Le soir où Marc Borduas a "Réformé" le Régime seigneurial

Thérèse Chiasson, 26 janvier 1855, aubergiste

Mes chers amis,

On dit qu'il y a un temps pour rire et un temps pour pleurer. Ces derniers mois, avec toutes ces histoires de cadastre et de capital à racheter, on a surtout eu un temps pour grincer des dents. Mais ça, c'était avant que Marc Borduas ne décide de s'en mêler.

Hier soir, l'auberge était pleine. D'un côté de la salle, Léon Simard se plaignait que le notaire allait surévaluer son étable. De l'autre, Eustache Lavoie calculait déjà comment il allait racheter la moitié de la seigneurie. L'ambiance était aussi joyeuse qu'un enterrement.

C'est là que la porte s'est ouverte à la volée. Marc Borduas est entré, mais ce n'était pas le Marc qu'on connaît. Pas de sourire en coin, pas de blague. Il avait l'air grave, presque solennel, et tenait à la main un grand rouleau de papier jauni avec un sceau rouge qui ressemblait étrangement à une tache de confiture de fraises.

Il a tapé sur le comptoir pour avoir le silence. « Silence au nom de la loi! » a-t-il crié. « J'ai ici une nouvelle proclamation du commissaire en chef du rachat des rentes seigneuriales ! »

Tout le monde s'est tu. Marc a déroulé son papier et a commencé à lire d'une voix de curé :

« Article Premier :

Toute poule pondeuse de la seigneurie devra désormais être enregistrée. Une taxe de deux sous par œuf pondu sera perçue chaque dimanche après la messe. »

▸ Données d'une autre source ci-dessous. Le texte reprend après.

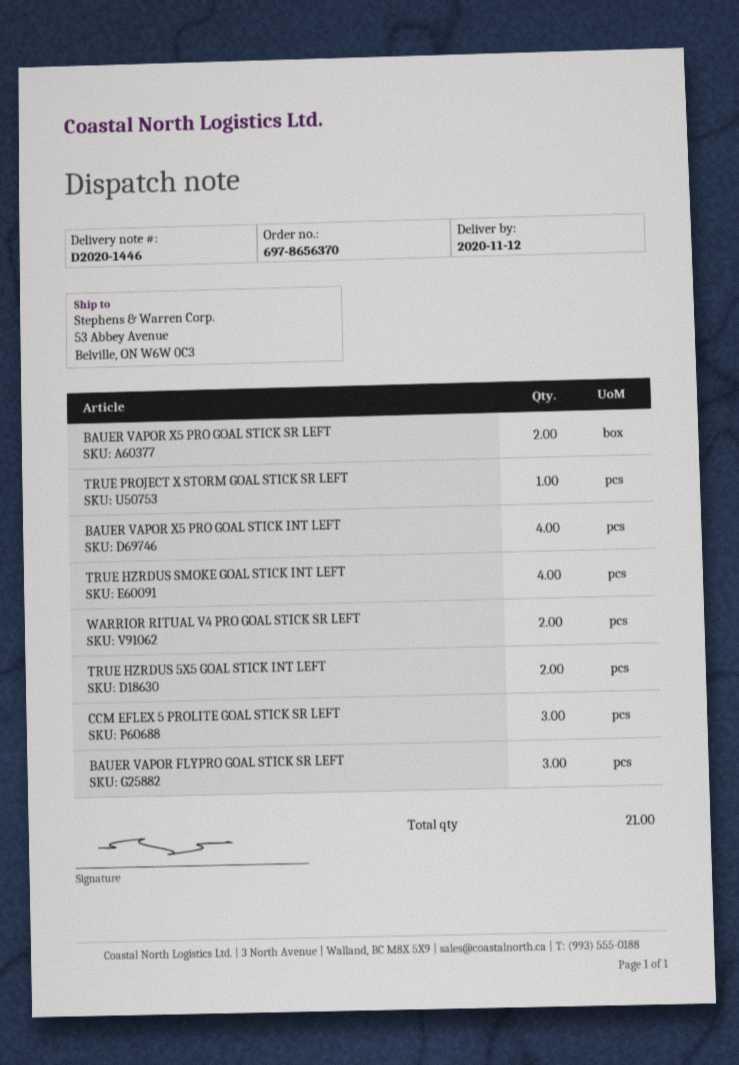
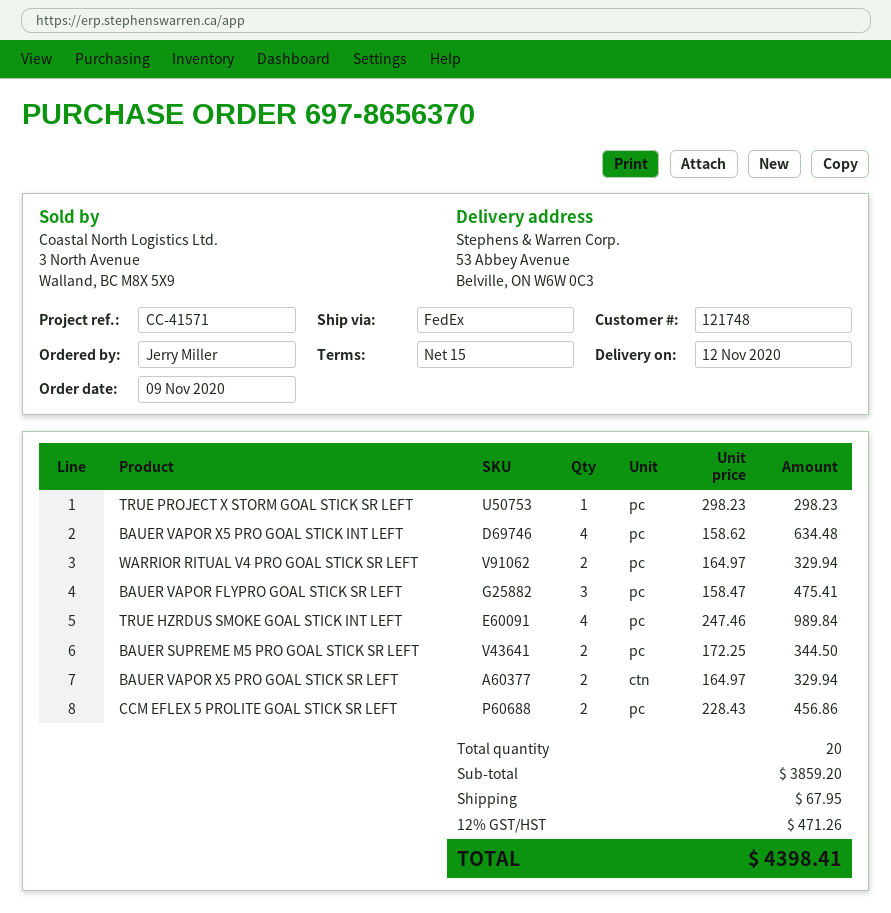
TRUE HZRDUS 5X5 GOAL STICK INT LEFT: 2 -> none
CCM EFLEX 5 PROLITE GOAL STICK SR LEFT: 3 -> 2
BAUER SUPREME M5 PRO GOAL STICK SR LEFT: none -> 2
total quantity: 21 -> 20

Un silence de mort. J'ai vu le visage de Léon Simard passer du rouge au violet.

Marc a continué, imperturbable.

« Article Deux :

Le droit de corvée est aboli et remplacé par le "droit de complainte". Chaque habitant aura l'obligation de se plaindre de la météo au seigneur pendant au moins cinq minutes chaque mois, sous peine d'amende. »

Quelques-uns ont commencé à se regarder, l'air surpris.

« Article Trois :

Toute dispute concernant les clôtures sera dorénavant arbitrée par un comité officiel de trois écureuils nommés par le notaire ! »

C'est là que j'ai vu Henri-Firmin McLean cracher une gorgée de bière en s'étouffant de rire. Mais d'autres y croyaient encore !

Article Quatre :

Marc a gardé son sérieux jusqu'au bout. Finalement, pour simplifier le calcul du capital, la valeur de chaque terre sera désormais établie en fonction du nombre de chicanes de famille qui y ont eu lieu dans les dix dernières années. Plus de chicanes, plus la terre a de la valeur ! »

Là, c'en était trop. La salle a explosé. D'abord en cris de protestation, puis, quand Marc a éclaté d'un rire si fort qu'il en a pleuré, en un immense éclat de rire général. Les gens ont compris qu'ils s'étaient fait avoir par le plus grand vaurien du village.

Même Léon Simard, après avoir traité Marc de "bibitte à patates", a fini par sourire. Il a fallu que je serve une tournée générale pour remettre tout le monde de ses émotions.

Ce matin, j'ai mal à la tête, mais le village n'a pas ri de si bon cœur depuis des mois. Parfois, je me dis qu'un tour pendable comme celui de Marc Borduas est plus efficace que tous les discours pour nous rappeler qu'on est tous dans le même bateau. Et que, si l'on ne fait pas attention, on risque tous d'être gouvernés par des écureuils.

Thérèse Chiasson, aubergiste et témoin de ces folies.